Instructions to follow:
From the records below, copy each line in which the string "none" occurs.

Excerpted data:

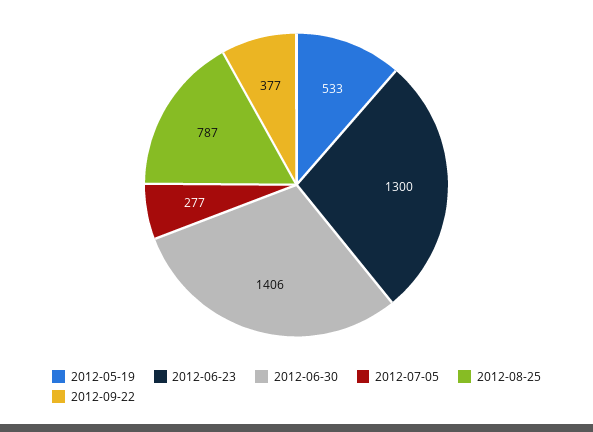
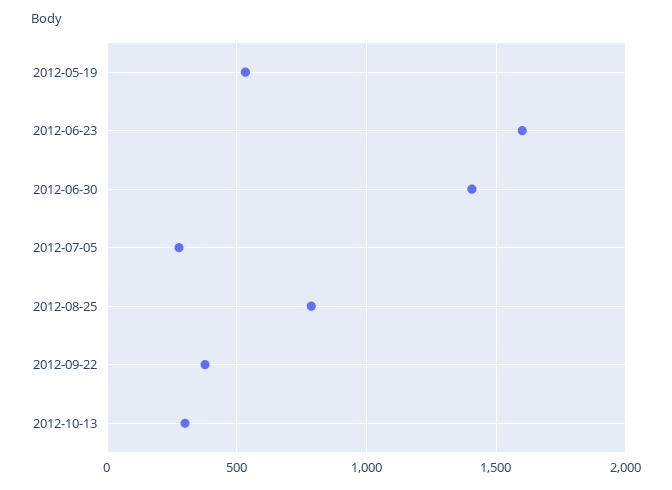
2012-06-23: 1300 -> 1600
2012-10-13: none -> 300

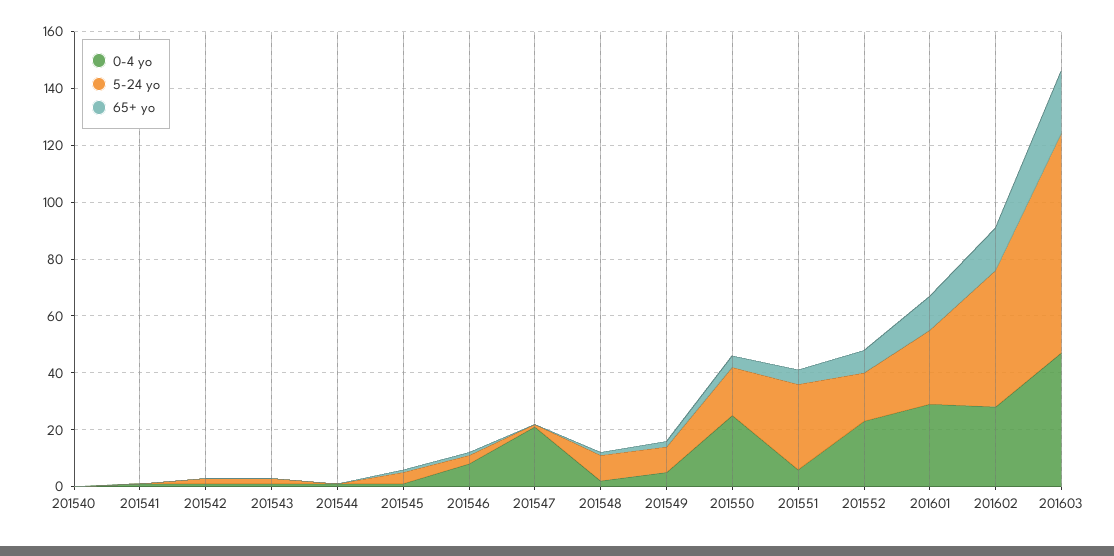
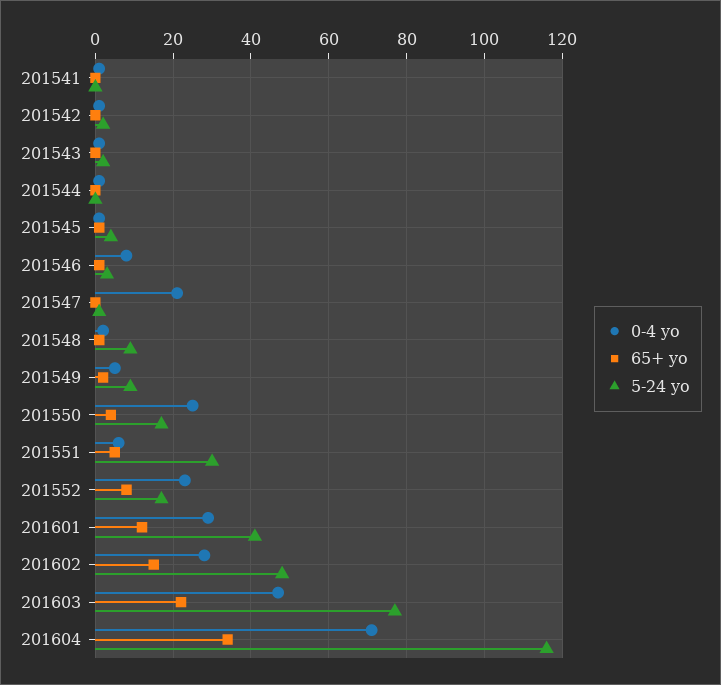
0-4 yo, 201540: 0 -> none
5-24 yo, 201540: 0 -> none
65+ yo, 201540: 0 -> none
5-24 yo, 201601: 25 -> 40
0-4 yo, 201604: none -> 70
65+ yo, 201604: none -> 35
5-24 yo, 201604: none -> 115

Task solution:
2012-10-13: none -> 300
0-4 yo, 201540: 0 -> none
5-24 yo, 201540: 0 -> none
65+ yo, 201540: 0 -> none
0-4 yo, 201604: none -> 70
65+ yo, 201604: none -> 35
5-24 yo, 201604: none -> 115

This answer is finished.